For a real good job we would pay more here in CT for that size machine.


----------



## dayexco (Mar 4, 2006)

this ole loader has 9700 hrs on it, we've maintained it well, and overall, it looks pretty good. we just stuck 4500 bucks into the mechanical end of it, and our intent is to run it a min. of another 4k hrs. i think the benefit of the paint job is what we'll derive from our small market area is...........that we take pride in what our stuff looks like, and that will carry over into the quality of the work we perform for them. here, it's somewhat of a billboard of who you are. historically, i look back on the competition that has come and gone....either they start with junk, end with junk.....,or they buy new, and in 2 yrs time, have junk. you mention the chrome stack, i think i'm going to buy me one. pipeguy, i've seen your politics/religion posts and you present yourself extremely well. i was not gifted with that ability. it's my intent with this paint job, to continue to present our company in a positive, well organized, well maintained light, that our customers know we're proud of what we do, our operation, and of the job we do for them. that when we leave the job, they pay us, they know they got the best bang for the buck possible. i haven't the verbal capabilities to compete with someone of your gift of gab, so maybe my presentation "paint jobs" of my business ,my experience, my references on completed projects are my way of selling myself.


----------



## C buck (Mar 4, 2007)

Day, I agree with you 100%. I think what your equipment looks like says alot about your biz.

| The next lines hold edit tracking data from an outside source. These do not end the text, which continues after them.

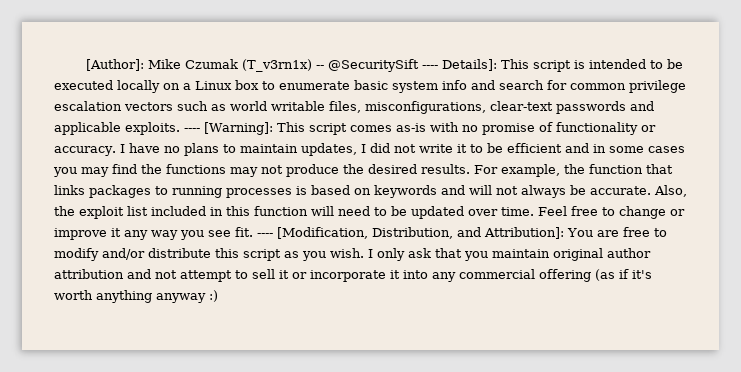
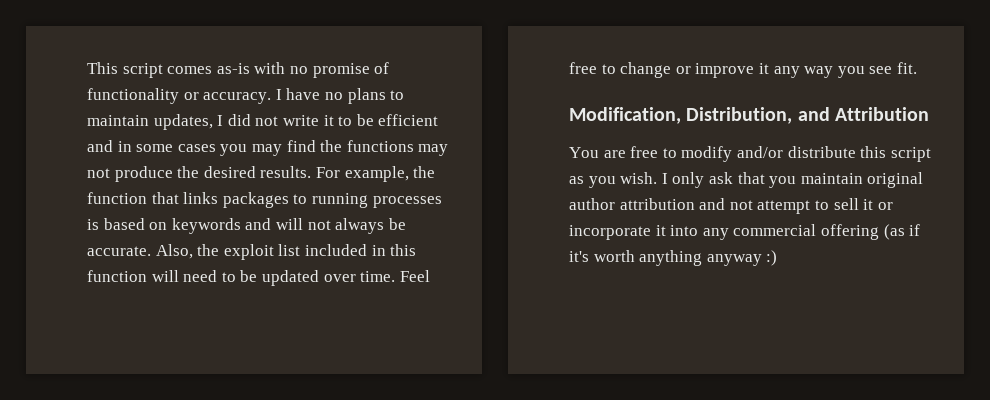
[86,59,684,72] [54,80,686,93] [54,101,654,114] [54,122,273,135] [Author]: Mike Czumak (T_v3rn1x) -- @SecuritySift ---- Details]: This script is intended to be executed locally on a Linux box to enumerate basic system info and search for common privilege escalation vectors such as world writable files, misconfigurations, clear-text passwords and applicable exploits. ---- [Warning]: -> (87, 68) none
[257,227,368,239] ---- [Modification, -> [569,107,681,124] // Modification,
[484,227,564,239] Attribution]: -> [835,107,930,121] Attribution //

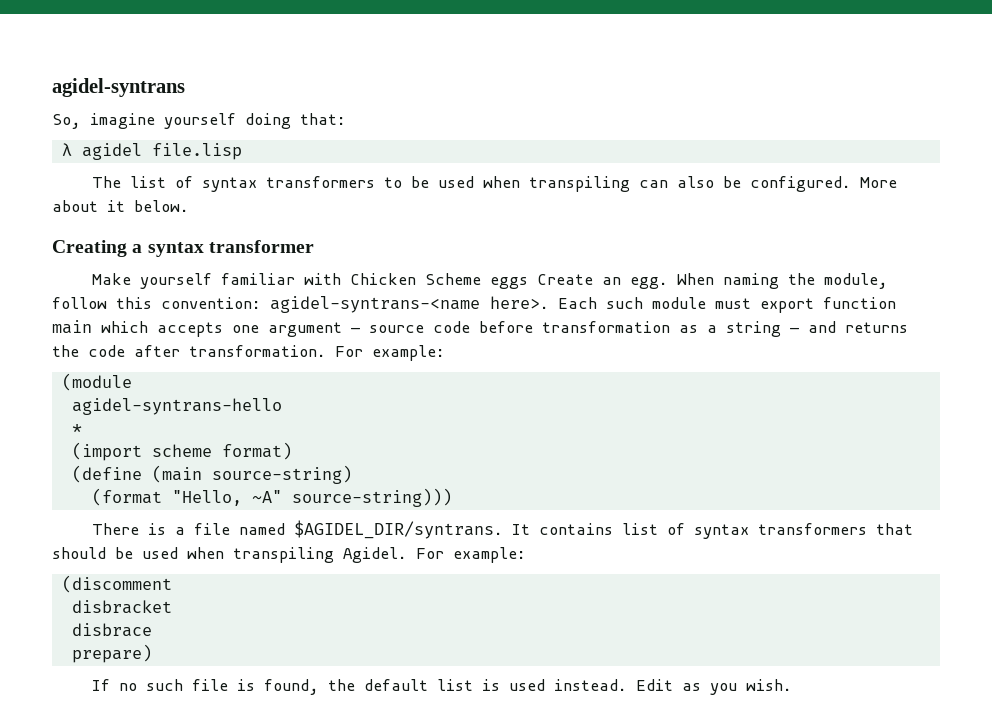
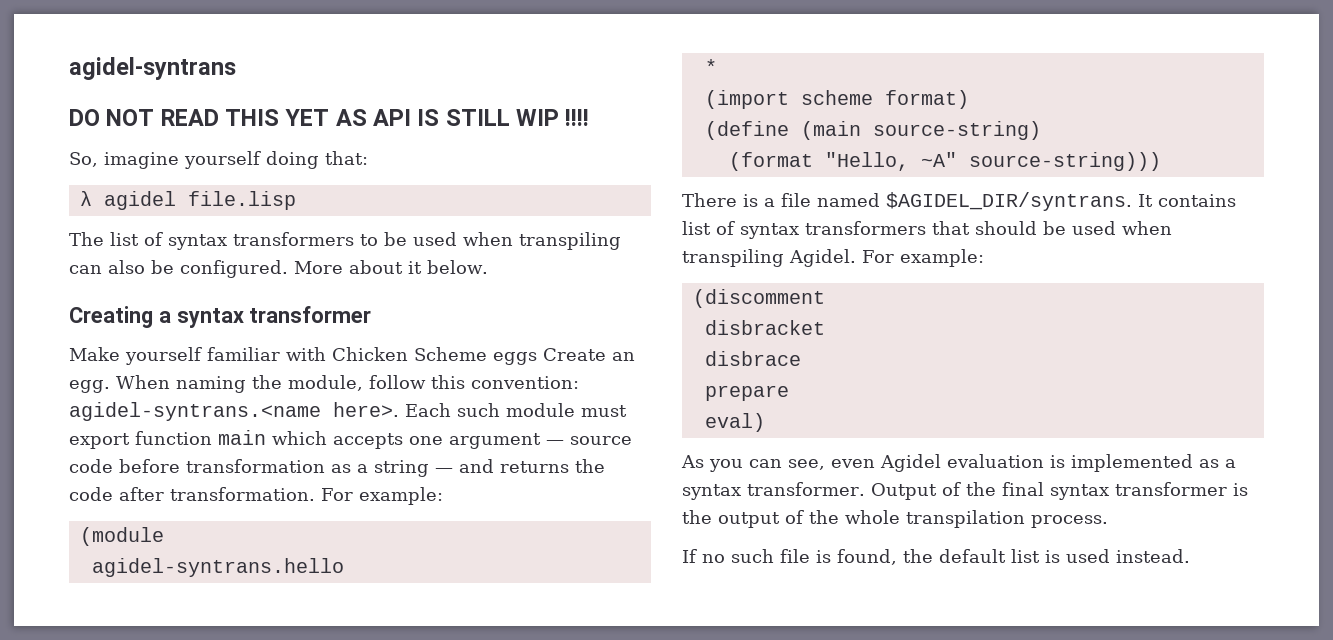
(185, 87) none -> [69,109,590,126] // DO NOT READ THIS YET AS API IS STILL WIP !!!!
[270,296,480,313] agidel-syntrans-<name -> [69,402,321,421] agidel-syntrans.<name
[71,398,282,415] agidel-syntrans-hello -> [91,558,344,577] agidel-syntrans.hello
[71,644,152,663] prepare) -> [704,385,789,401] [704,413,765,432] [681,454,1236,472] [682,482,1248,500] [682,510,1108,528] prepare // eval) // As you can see, even Agidel evaluation is implemented as a syntax transformer. Output of the final syntax transformer is the output of the whole transpilation process.
[636,679,793,695] Edit as you wish. -> (1190, 556) none

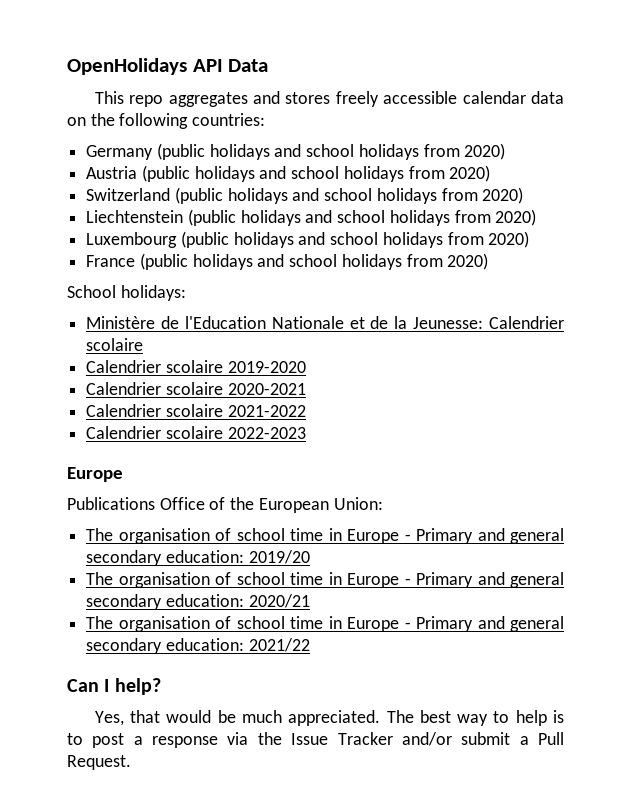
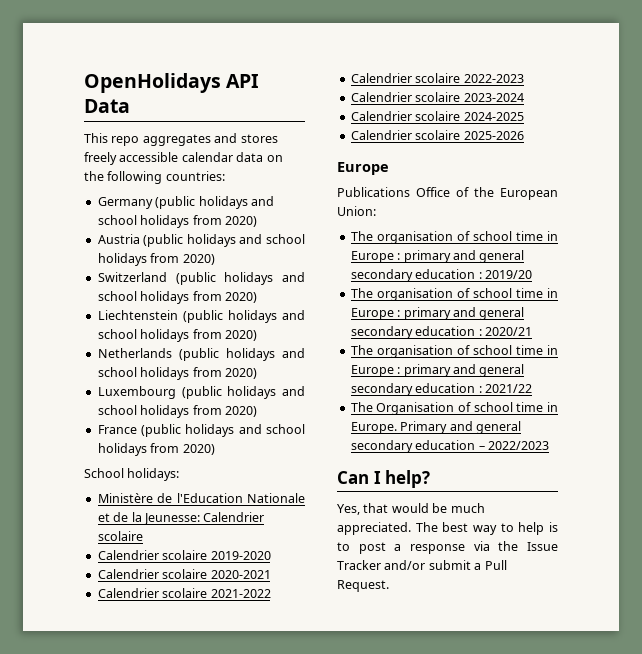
(537, 217) none -> [97,348,305,361] [97,367,257,380] // Netherlands (public holidays and school holidays from 2020)
(306, 433) none -> [350,92,524,102] [350,111,524,121] [350,130,524,140] // Calendrier scolaire 2023-2024 // Calendrier scolaire 2024-2025 // Calendrier scolaire 2025-2026
[404,528,565,544] [86,550,244,566] - Primary and general secondary education: -> [397,250,525,263] [350,269,482,282] : primary and general secondary education :
[404,572,565,588] [86,594,244,610] - Primary and general secondary education: -> [397,307,525,320] [350,326,482,339] : primary and general secondary education :
[404,616,565,632] [86,638,310,654] - Primary and general secondary education: 2021/22 -> [397,364,525,377] [350,383,532,396] [350,402,558,415] [350,421,521,434] [350,440,549,453] : primary and general secondary education : 2021/22 // The Organisation of school time in Europe. Primary and general secondary education – 2022/2023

That does'nt mean if your equipment looks rough, you do a bad job, but the average person sees nice clean equipment they automaticly think something good. By the way, $4000 does'nt sound like a bad price, I got a price of $1200 to blast and paint the box of my dump.


----------



## woodmagman (Feb 17, 2007)

A man who takes care of his tools, sharpens them, oils them and cleans them will always be ready for the new jobs that those tools bring to him.


----------



## Norrrrrrrrrrrrm (Jan 20, 2007)

dayexco,
Like the others say, get it painted and present yourself with a clean and professional look. Don't listen to people who don't see the whole picture, it's hard when you only look through pipes.


----------



## jmic (Dec 10, 2005)

dayexco said:


> this ole loader has 9700 hrs on it, we've maintained it well, and overall, it looks pretty good. we just stuck 4500 bucks into the mechanical end of it, and our intent is to run it a min. of another 4k hrs. i think the benefit of the paint job is what we'll derive from our small market area is...........that we take pride in what our stuff looks like, and that will carry over into the quality of the work we perform for them. here, it's somewhat of a billboard of who you are. historically, i look back on the competition that has come and gone....either they start with junk, end with junk.....,or they buy new, and in 2 yrs time, have junk. you mention the chrome stack, i think i'm going to buy me one. pipeguy, i've seen your politics/religion posts and you present yourself extremely well. i was not gifted with that ability. it's my intent with this paint job, to continue to present our company in a positive, well organized, well maintained light, that our customers know we're proud of what we do, our operation, and of the job we do for them. that when we leave the job, they pay us, they know they got the best bang for the buck possible. i haven't the verbal capabilities to compete with someone of your gift of gab, so maybe my presentation "paint jobs" of my business ,my experience, my references on completed projects are my way of selling myself.


 Day,
Great post! Couldn't agree with your thoughts on this anymore. Seems like Pipe has never had to do maitenance or upkeep a machine himself. I don't think $4k is to high for that paint job either.
Years ago I bought an Allis-Chamers bucket loader. Fortunately for me at the time I had a young guy working for me that must have gotten a set of mechanics tools for his first birthday, this kid could fix or do anything. Well one winter we bring this old girl into the shop and he went through everything, got all the leaks, repacked a couple of cylinders, sandblasted, painted, decals, new glass, weatherstripping. It was like putting a prom dress on a pig. She looked real pretty, but boy that old Detroit still squealed when you put your foot into the pedal.
But the feeling you have when you bring her onto a job site, or to get up into the cab was like night and day. 
Day, I say go for it, and then post some pics of her in her new dress. :w00t: :laughing:


----------



## PipeGuy (Oct 8, 2004)

dayexco said:


> ...i haven't the verbal capabilities to compete with someone of your gift of gab...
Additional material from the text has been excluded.